LOUISVILLE, Ky. (WDRB) -- Jefferson County Public Schools may soon open a new school geared toward minority girls after the district’s all-boys school showed positive signs of growth in its first year.

JCPS Superintendent Marty Pollio said he hoped to have a proposal on the girls-only school before the Jefferson County Board of Education in August or September. That would allow the new school, if approved by the board, to open in time for the 2020-21 school year.

The exact cost of operating the proposed school remains unclear, but Chief Equity Officer John Marshal said during a board work session Tuesday that the W.E.B. DuBois Academy, on which the girls’ school would be based, cost nearly $2 million to operate in its first year and is projected to cost $2.7 million in its second, when the school will add a seventh-grade class.

Unclear, too, is exactly what the school’s curriculum would entail. Marshall said an advisory council made up of minority women has been empaneled to give insight into how the school should be structured, and some potential tenets of it include STEAM education, a gender-centric and Afrocentric curriculum, and equity.

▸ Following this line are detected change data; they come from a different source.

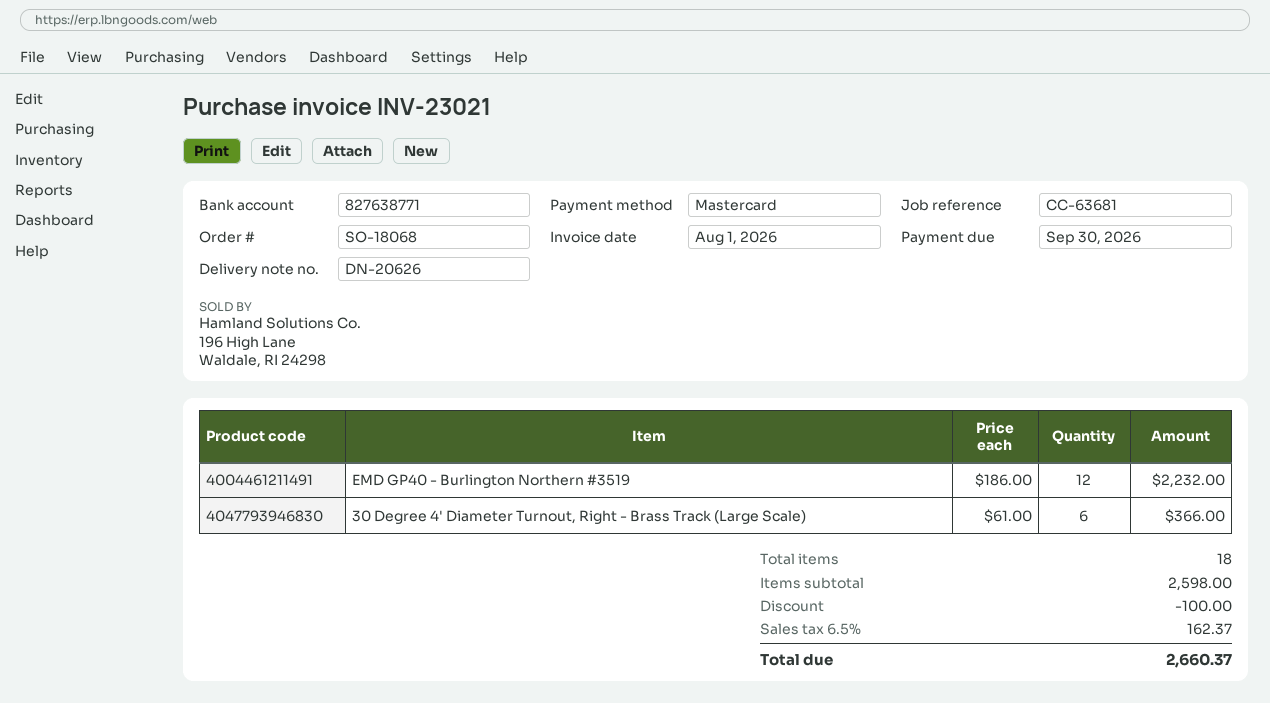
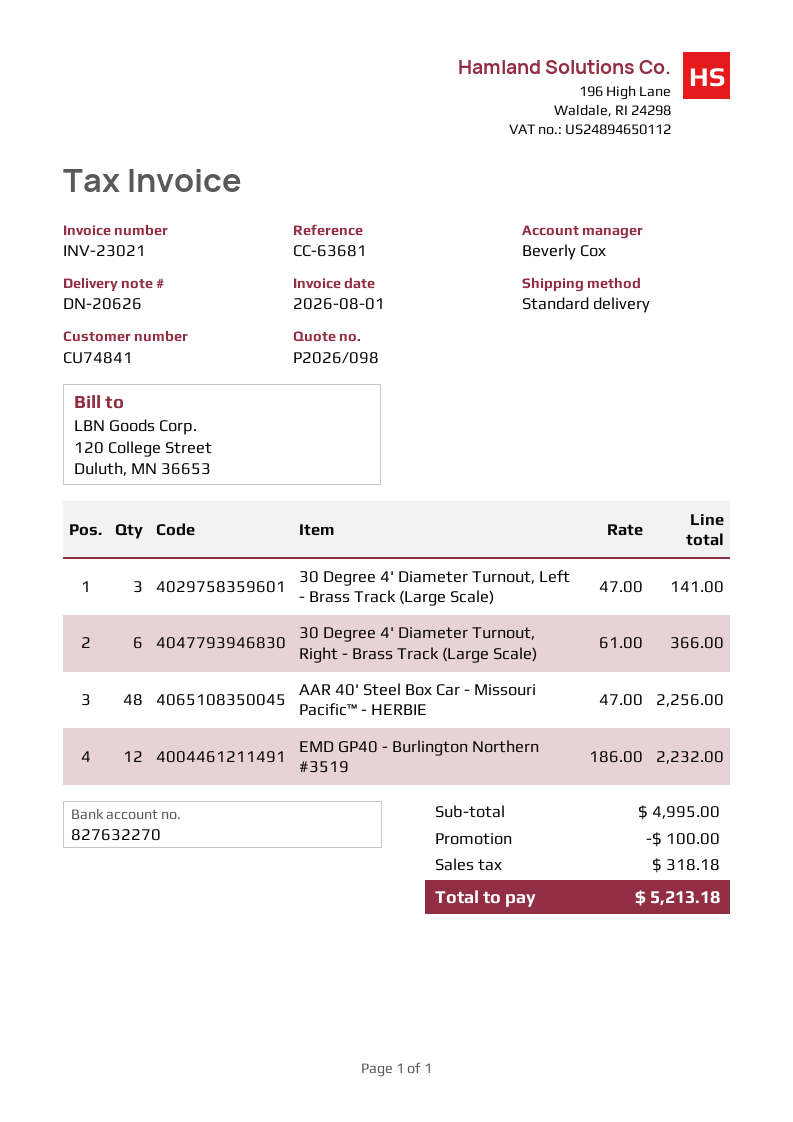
bank account: 827638771 -> 827632270
30 Degree 4' Diameter Turnout, Left - Brass Track (Large Scale): none -> 3 x 47.00 = 141.00
AAR 40' Steel Box Car - Missouri Pacific™ - HERBIE: none -> 48 x 47.00 = 2256.00
subtotal: 2598.00 -> 4995.00
tax: 162.37 -> 318.18
total: 2660.37 -> 5213.18

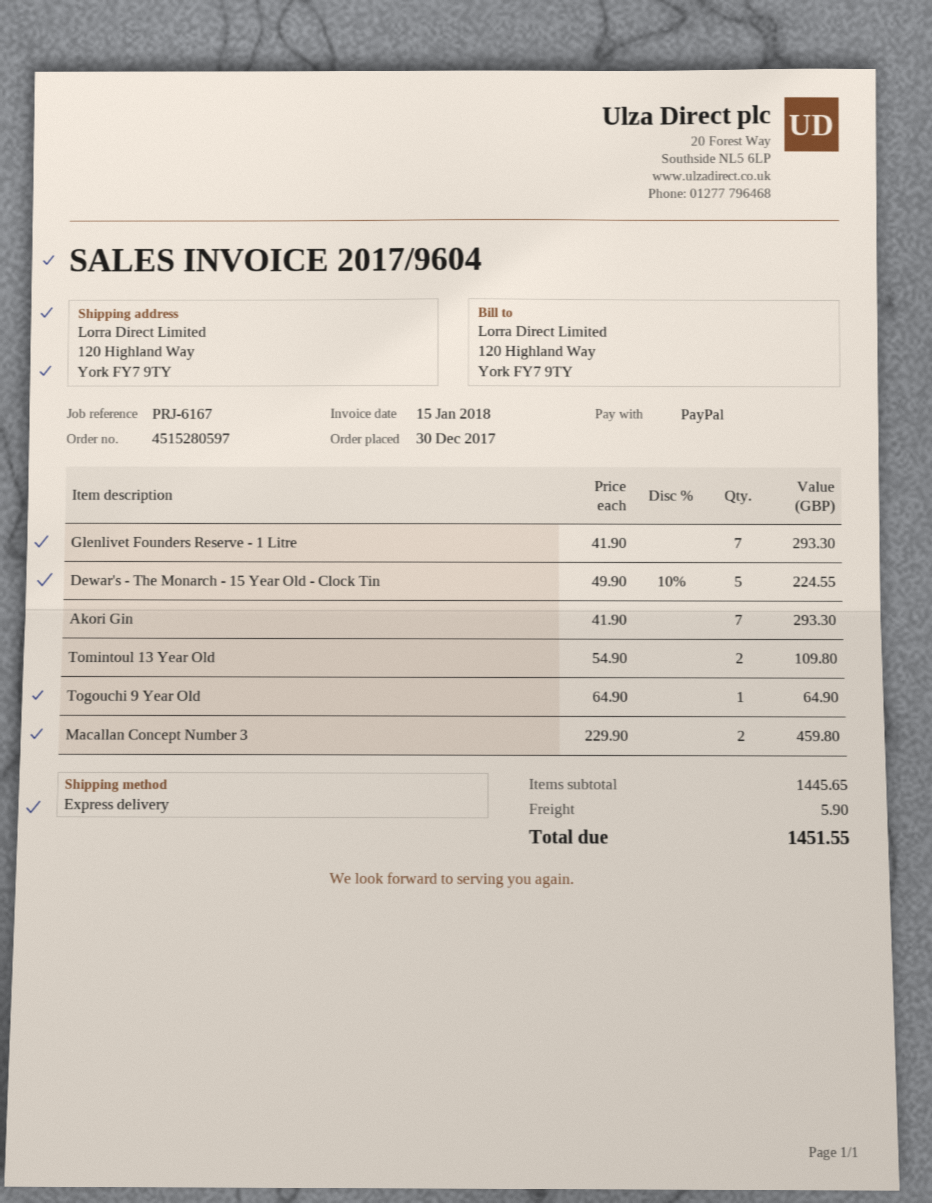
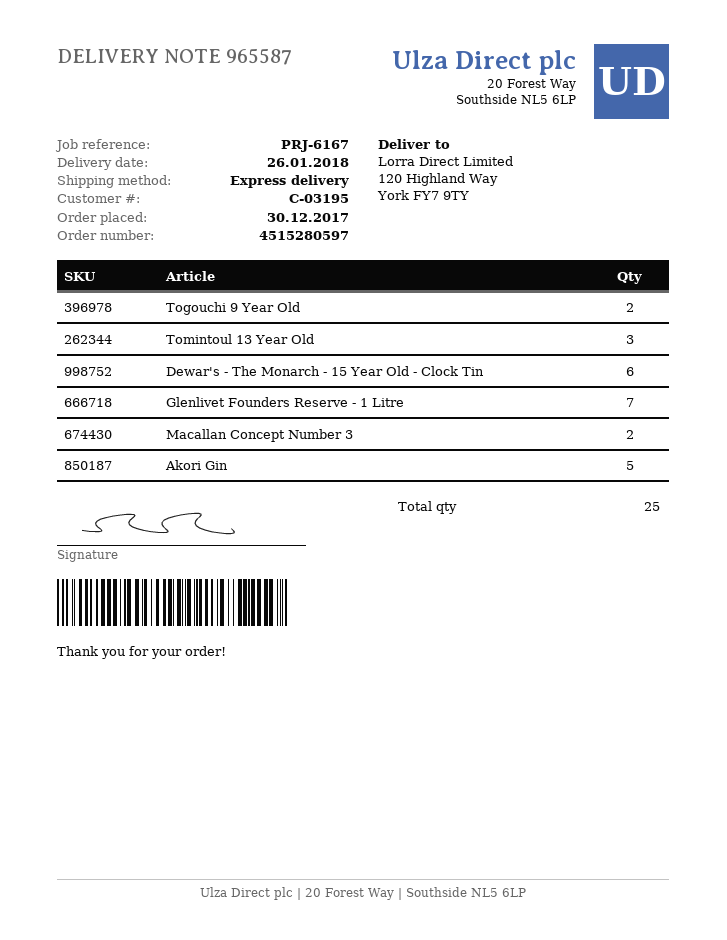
Dewar's - The Monarch - 15 Year Old - Clock Tin: 5 -> 6
Akori Gin: 7 -> 5
Tomintoul 13 Year Old: 2 -> 3
Togouchi 9 Year Old: 1 -> 2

Marshall said such a school focused on minority girls could make an impact on disproportionality within JCPS, especially when comparing black girls to their white peers. Black girls make up 14.2% of suspensions in JCPS compared to 4.3% for white females and 25% of the district’s alternative school enrollment compared to white girls making up 3% of that population, and 15.1% of black female students took at least one advanced placement test whereas 35.5% of white girls took at least one such exam.

“We need this school,” Marshall said. “The data that we speak of and the disparate impact we’re having on our students , we’ve got to do something different.”

Many board members expressed their support for the concept during a work session Tuesday.

“I look forward to voting for this,” said board member Corrie Shull, who represents District 6.

Some details of the proposal still need to be worked out, such as where such a school will be placed. Pollio said additional information will be presented at a future work session before the school board decides whether to open such a school.

Board member Chris Brady, who represents District 7, asked whether the school could be located at the Gheens Academy in its first year. That’s where the DuBois Academy held classes in its first year, and the school will move to the former Liberty High School location next school year.

Pollio said the district is looking at how DuBois was situated as a template, although he stressed that no plans were “in stone” at this point.

“We are look at a similar model of first year would be in a district building similar to what DuBois did because it’s only 150 students,” he said. “… We would probably employ the same type of model, which would be a district facility building for the first year or even the first two years before looking for a permanent home.”

JCPS officials are hoping to replicate the early success they say has been evident at the DuBois Academy in its first year. In mid-year academic assessments, 62% of DuBois students met their growth projections in mathematics and 51% met their growth projects in English, and the sixth-grade academy had less than 20 suspensions as of last month, according to data presented during Tuesday’s work session.

What’s more, 88% of DuBois students felt a sense of belonging in the schools, topping the district’s average of 75% for middle school students surveyed.

“We’re very honest with our young men at the school, and we told them from the onset of the year that I thought personally the only way we’d have the opportunity to have a girls’ school is if for the first time in a long time, from my perspective in our community, we had the young men doing work,” said Robert Gunn, the DuBois Academy’s principal.

“So we knew that they had to take the first step and show that schools like this can exist, they can work for the young men. We want to be the trailblazers that usher forth the school for the young ladies as well.”